Nella relazione presentata a febbraio scorso alla presidenza del Consiglio dei ministri dai servizi segreti si parla con chiarezza della difficoltà di prevedere azioni di singoli non organizzati. Si legge nel documento: «L'anno appena trascorso ci ha restituito la consapevolezza che, nonostante le sconfitte subìte da Daesh, quella dell'estremismo islamista resta tuttora una minaccia di prima grandezza». Il nodo sono i processi di radicalizzazione che spesso avvengono tramite il web e che hanno facile presa sulle menti fragili. Si legge ancora: «L'insidiosità del fenomeno, la sua perdurante forza attrattiva, la capacità di innescare processi di radicalizzazione all'interno degli stessi Paesi target e di incoraggiare l'attivazione autonoma dei seguaci con ogni mezzo disponibile fanno infatti del terrorismo jihadista una delle sfide principali per la Comunità internazionale. Una sfida che chiede alle strutture preposte alla sicurezza un impegno tanto gravoso e costante, quanto inevitabilmente incerto negli esiti, poiché rivolto ad una minaccia che si qualifica anche per il carattere puntiforme e sfuggente».

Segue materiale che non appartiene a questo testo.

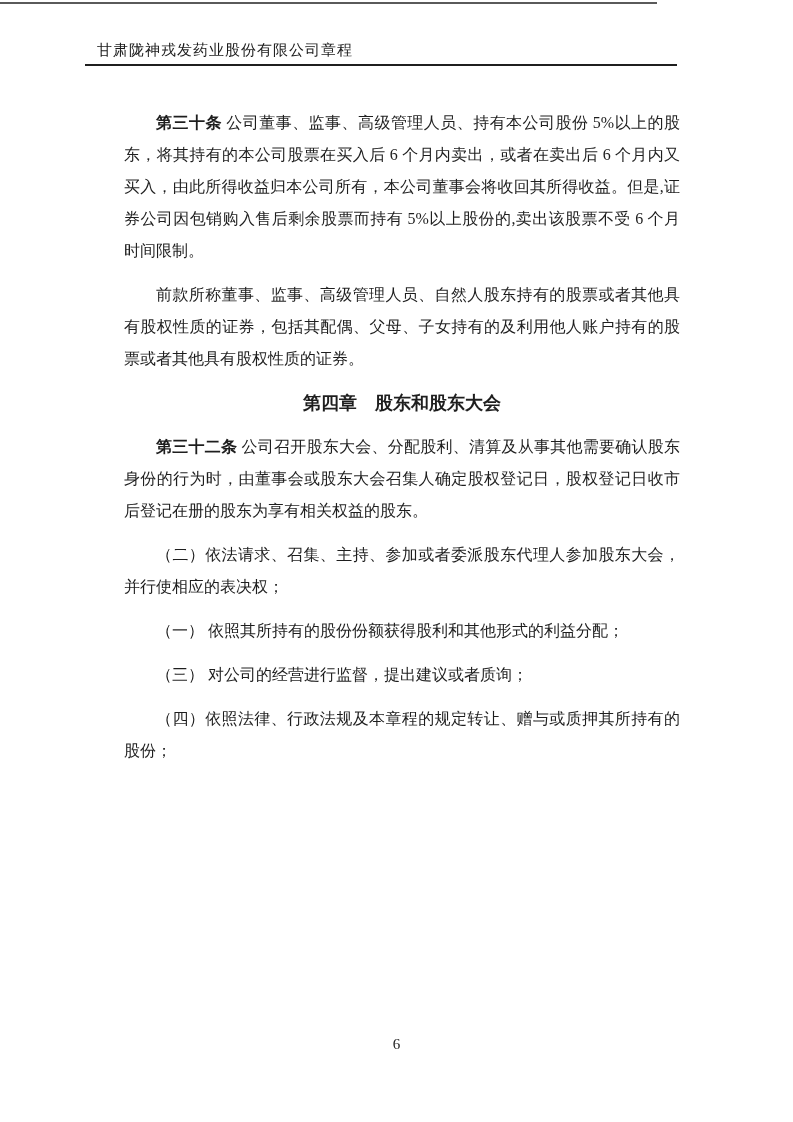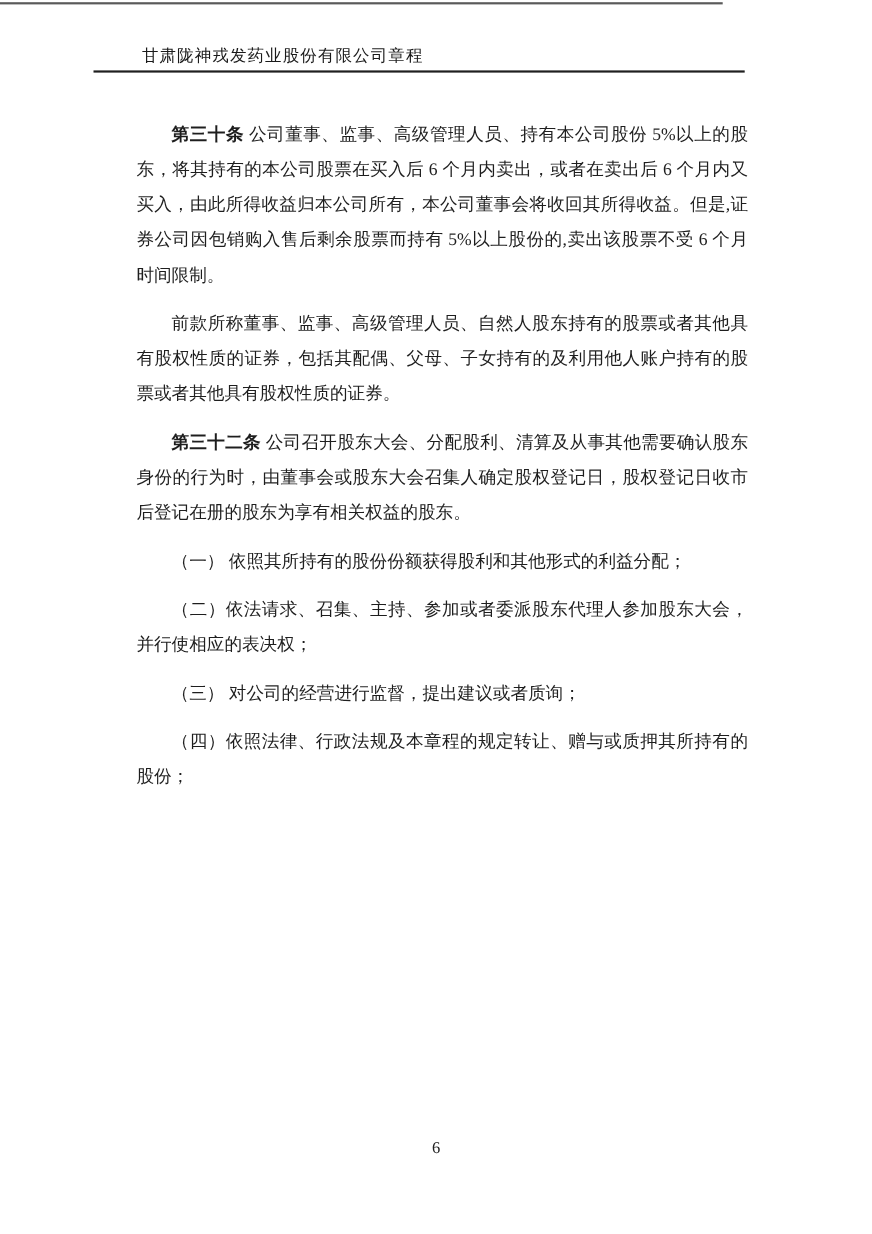"甘肃陇神戎发药业股份有限公司章程" .hdr-title { margin-left: 32px -> none }
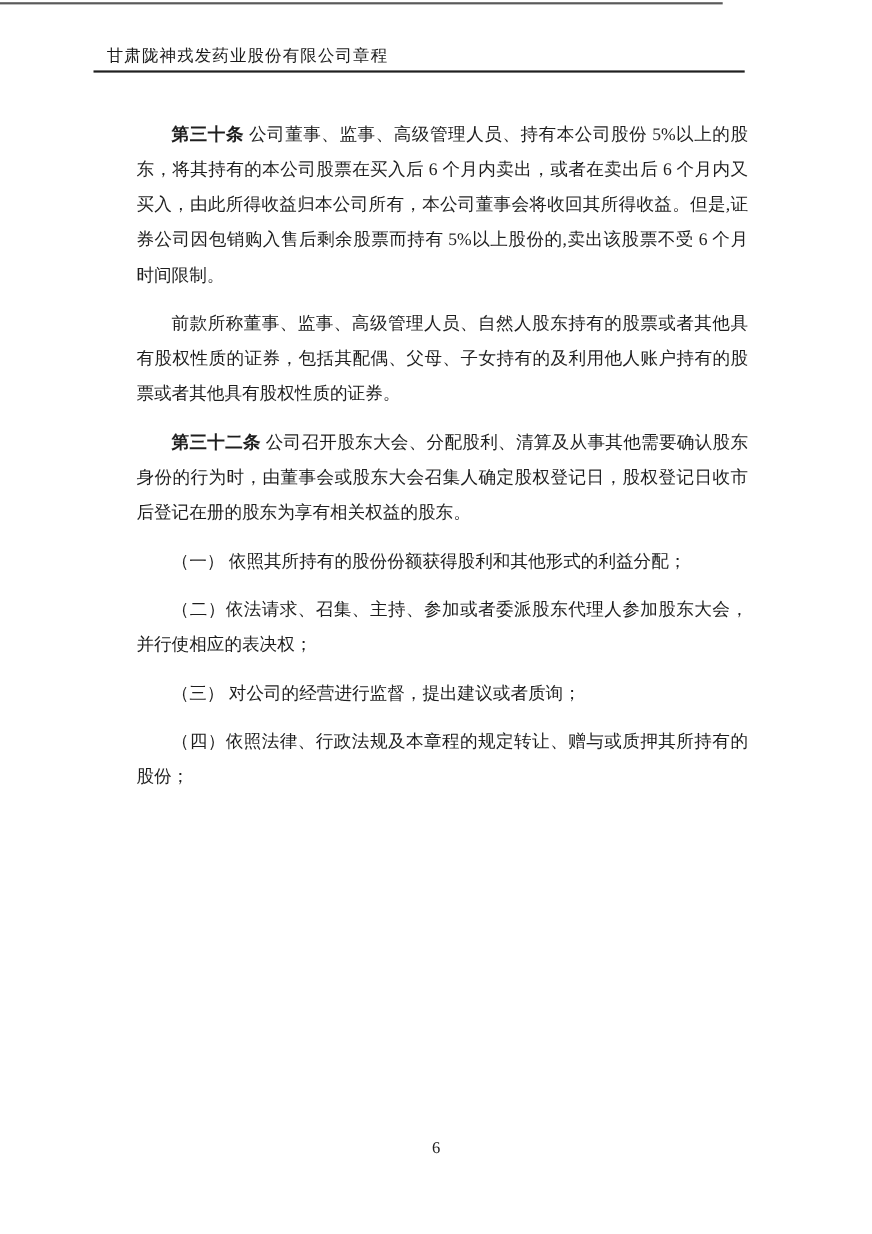"第四章 股东和股东大会" h2.chapter { html: none -> <h2>第四章 股东和股东大会</h2> }
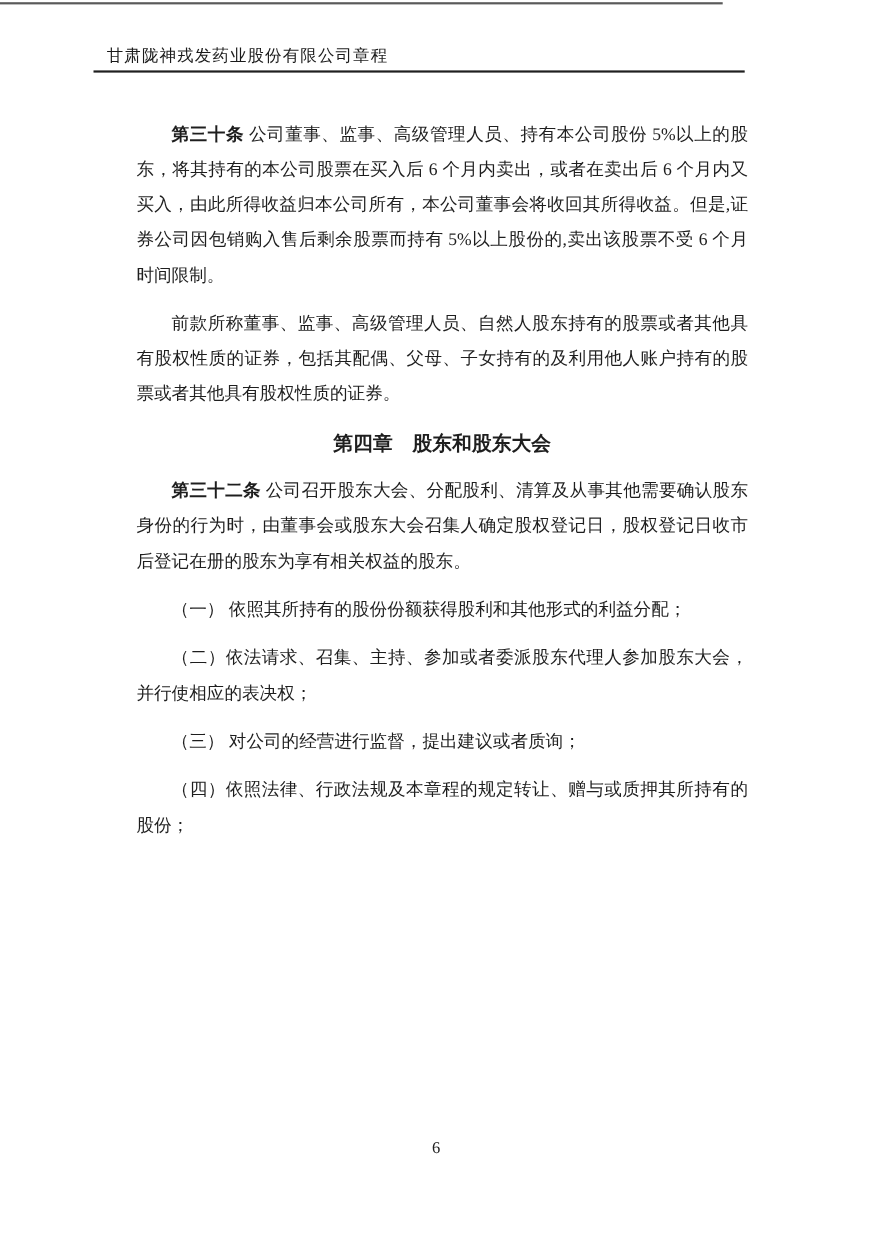"（一） 依照其所持有的股份份额获得股利和其他形式的利益分配；" p.para { order: before "（二）依法请求、召集、主持、参加或者委派股东代理人参加股东大会，并行使相应的表决" -> after "（二）依法请求、召集、主持、参加或者委派股东代理人参加股东大会，并行使相应的表决" }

A fronte di questo quadro uno strumento fondamentale è rappresentato dalle espulsioni, disposte per motivi di sicurezza, ma non raramente legate a elementi penalmente rilevanti. Sono 29 quelle eseguite dall'inizio dell'anno e in alcuni casi, come per Said El Masoudi, marocchino di 42 anni, si valuta anche l'aspetto psicologico. El Masuoudi «di indole violenta», era considerato pericoloso dalla stessa comunità islamica locale. Aveva mostrato non soltanto segni di fanatismo, ma anche di «alterazione psicologica esasperati dall'abuso di stupefacenti».
Senza alcun riscontro concreto aveva manifestato l'intenzione di compiere un gesto eclatante «come investire con un'autovettura gli avventori di un esercizio pubblico, ovvero di aggredirli armato di un coltello». Tanto è bastato per imbarcarlo all'inizio di gennaio su un volo diretto Palermo-Casablanca. Le storie dei 29 espulsi, 14 tunisini, sei marocchini, due macedoni tre egiziani, un turco e due pachistani. Non sono tutte uguali. Alcuni avevano avuto contatti con foreign fighters, altri lavoravano per il proselitismo. Ma spesso anche l'aspetto psicologico è una delle variabili da non sottovalutare.